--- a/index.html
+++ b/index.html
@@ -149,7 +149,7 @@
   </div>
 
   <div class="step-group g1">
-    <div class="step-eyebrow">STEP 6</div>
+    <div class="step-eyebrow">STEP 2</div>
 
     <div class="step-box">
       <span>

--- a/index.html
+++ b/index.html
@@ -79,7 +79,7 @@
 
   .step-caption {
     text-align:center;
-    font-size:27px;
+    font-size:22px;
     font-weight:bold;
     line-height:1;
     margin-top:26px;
════════════════════
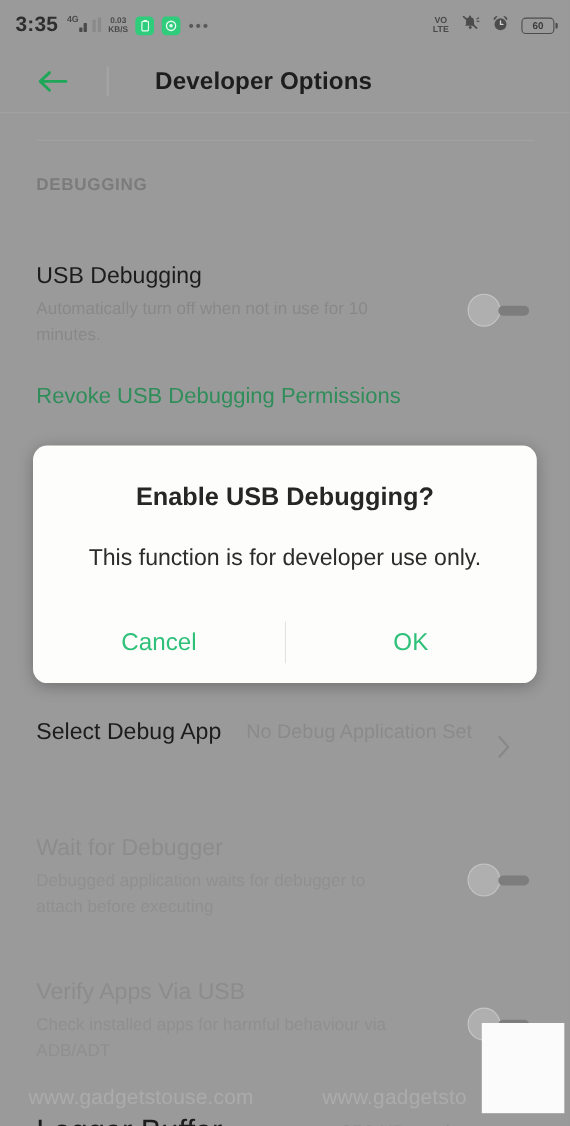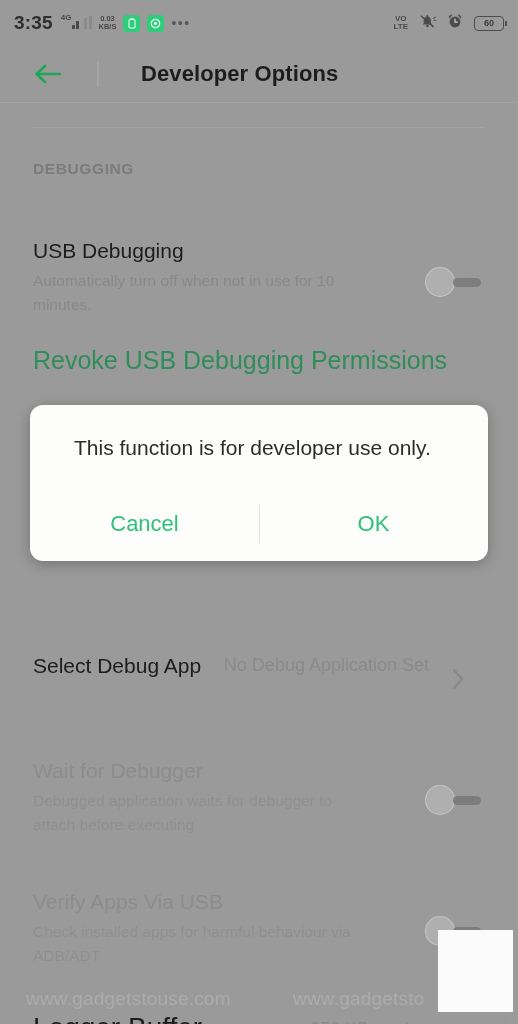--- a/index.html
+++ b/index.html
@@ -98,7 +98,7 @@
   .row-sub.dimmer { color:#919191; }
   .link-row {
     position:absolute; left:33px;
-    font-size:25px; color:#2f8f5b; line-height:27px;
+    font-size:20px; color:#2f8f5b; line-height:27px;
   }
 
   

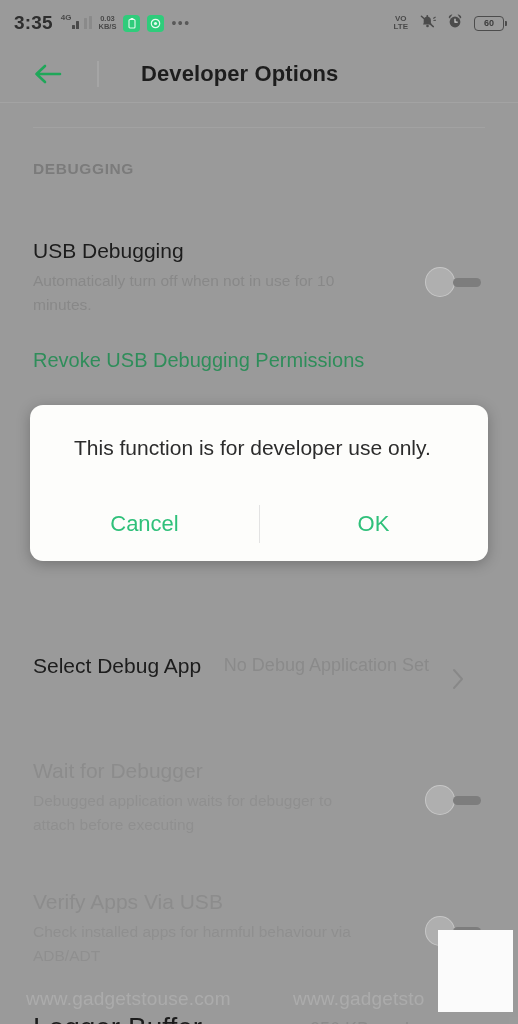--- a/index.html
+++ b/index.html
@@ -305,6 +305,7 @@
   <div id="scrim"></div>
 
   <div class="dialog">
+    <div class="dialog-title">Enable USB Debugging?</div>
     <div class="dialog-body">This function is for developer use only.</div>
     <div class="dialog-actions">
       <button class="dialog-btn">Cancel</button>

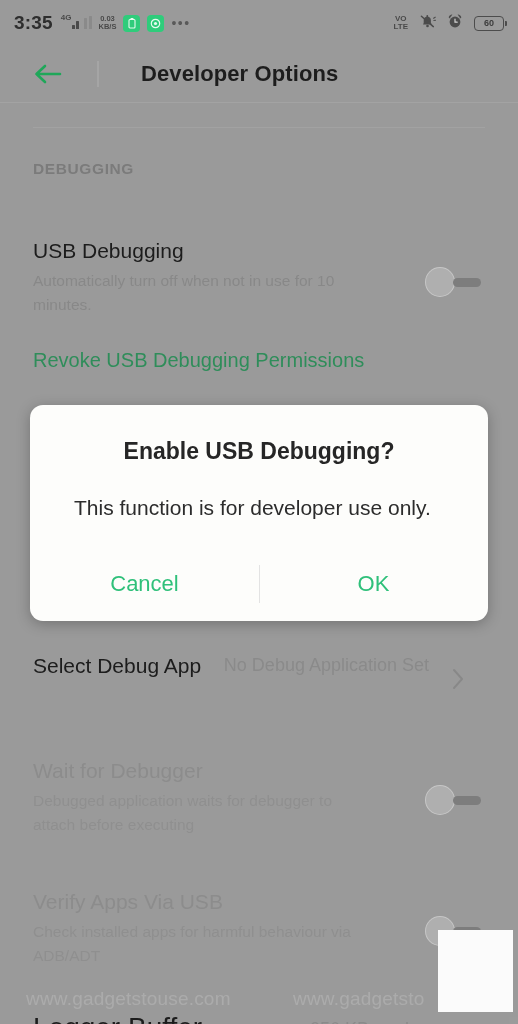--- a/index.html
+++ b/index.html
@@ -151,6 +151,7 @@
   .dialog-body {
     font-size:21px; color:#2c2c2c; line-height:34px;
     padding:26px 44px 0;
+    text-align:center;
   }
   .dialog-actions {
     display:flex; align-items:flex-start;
════════════════════
What the task requires: Answer with one number only, the count of lines in the listing that hold the word "height".

Answer area: 4